Using YCSB to simulate multi regional workloads with CockroachDB

Andrew Deally
7 min readDec 9, 2021

--

Part I

The focus of this series of blogs is to review running the YCSB framework in a single region database cluster and then explore running across multiple regions. The latter represents a strategy which most customers are adopting today to offer a maximum availability data service across their enterprise. I will illustrate the ease of migrating a YCSB deployment from single region to multi-region without the cost of compromising consistency using CockroachDB.

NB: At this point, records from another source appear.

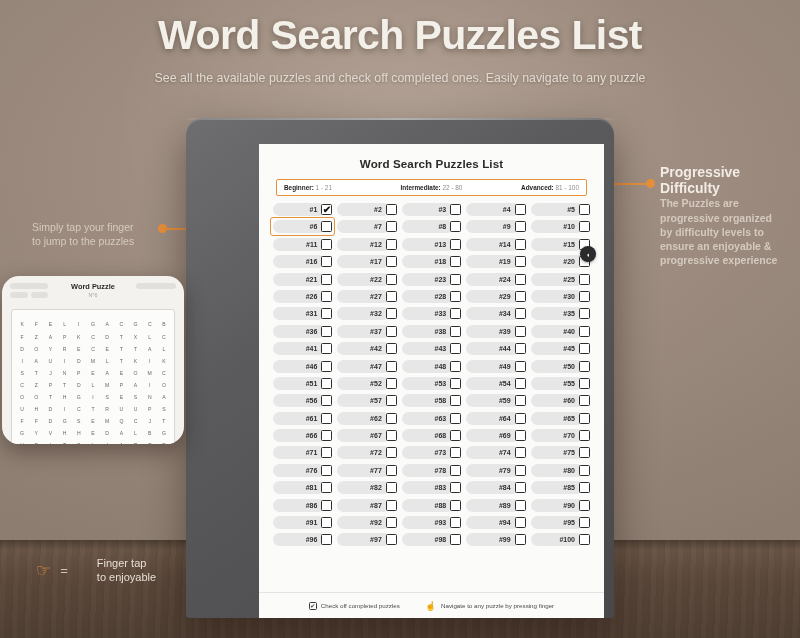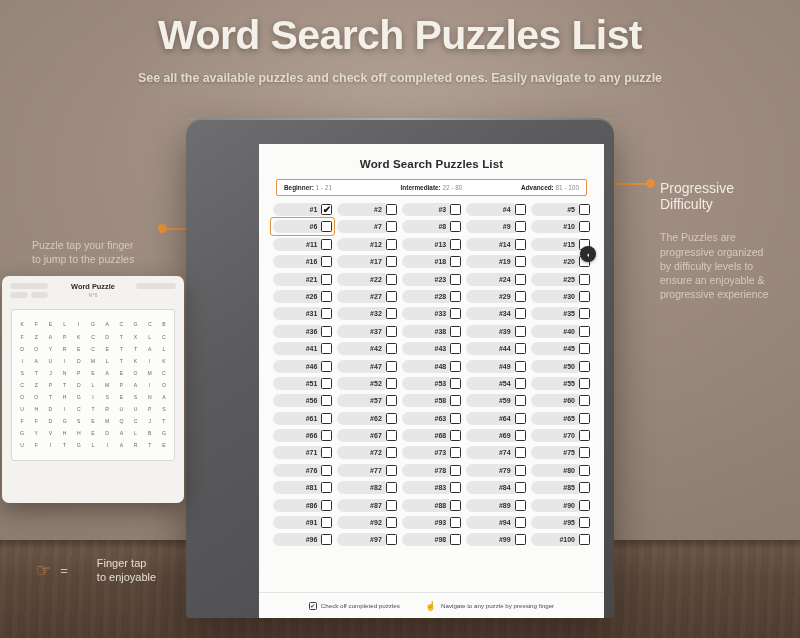"See all the available puzzles" .hero p { font-weight: bold -> none }
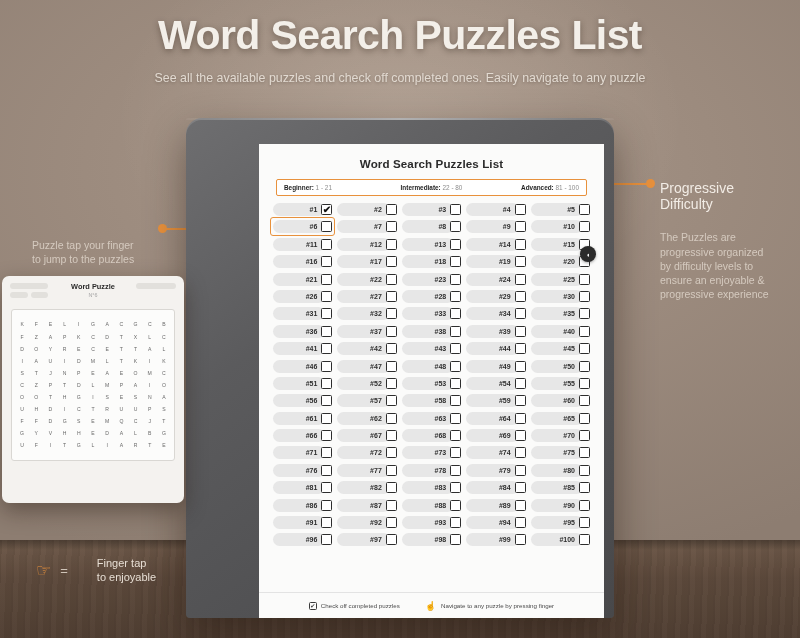"Progressive" div.callout { font-weight: none -> bold; top: 180px -> 164px }
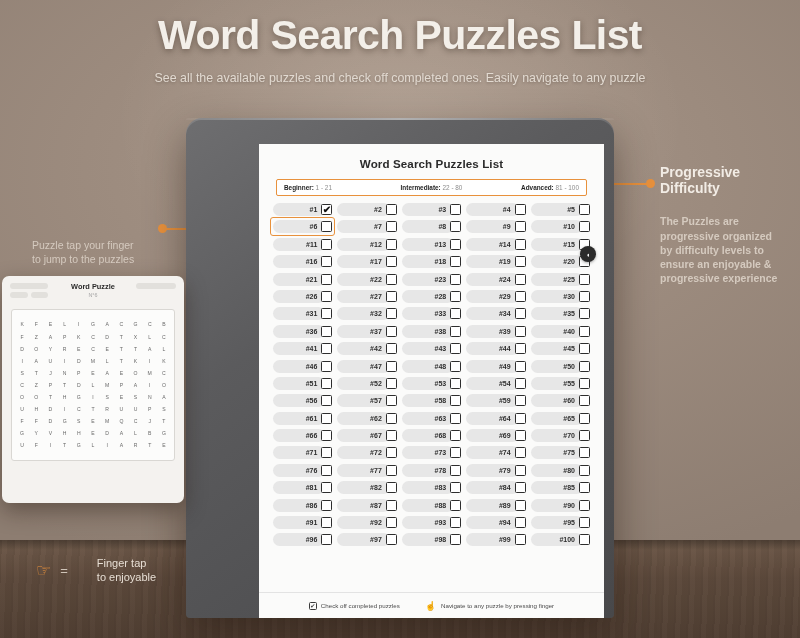"The Puzzles are" .callout .sub { margin-top: 18px -> 0 }
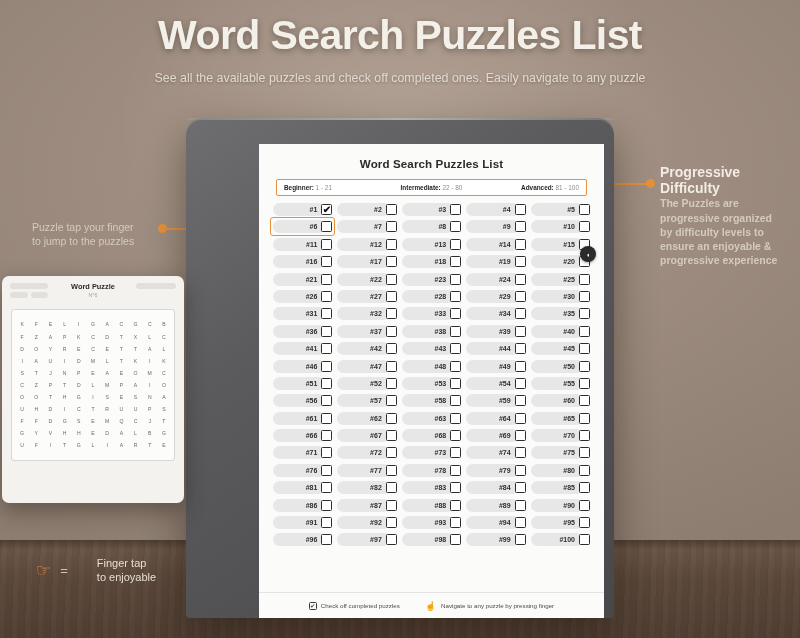"Puzzle tap your finger" span { text: Puzzle -> Simply }
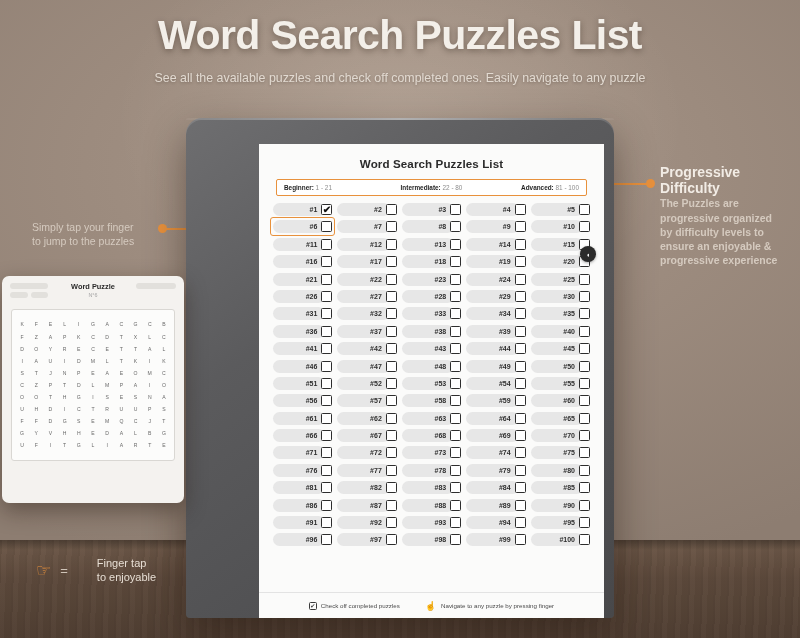"Word Puzzle" .card { border-radius: 7px -> 17px; height: 227px -> 168px }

What is YCSB and why use it…

As per wikipedia, “YCSB (Yahoo! Cloud Serving Benchmark) is an open-source specification and program suite for evaluating retrieval and maintenance capabilities of computer programs. It is often used to compare relative performance of NoSQL database management systems.” That said, YCSB has been a widely accepted benchmark tool for relational databases also because it represents a set of clients performing simple CRUD operations which can be configured to a various mix of insert/read/update/scan and read-update operations. The data model and client are simple and can be reconfigured to support query behavior which can represent workloads across industries such as session management (cookies, shopping carts, microservices), metadata management (user profiles, IOT devices, password management) and fast lookups (product lookups or financial lookups). Furthermore, the data model can be partitioned to illustrate mutliregional workloads across these regions/datacenters which makes YCSB a great tool to illustrate ACID transactions across multiple locations operating on the same rows within a database.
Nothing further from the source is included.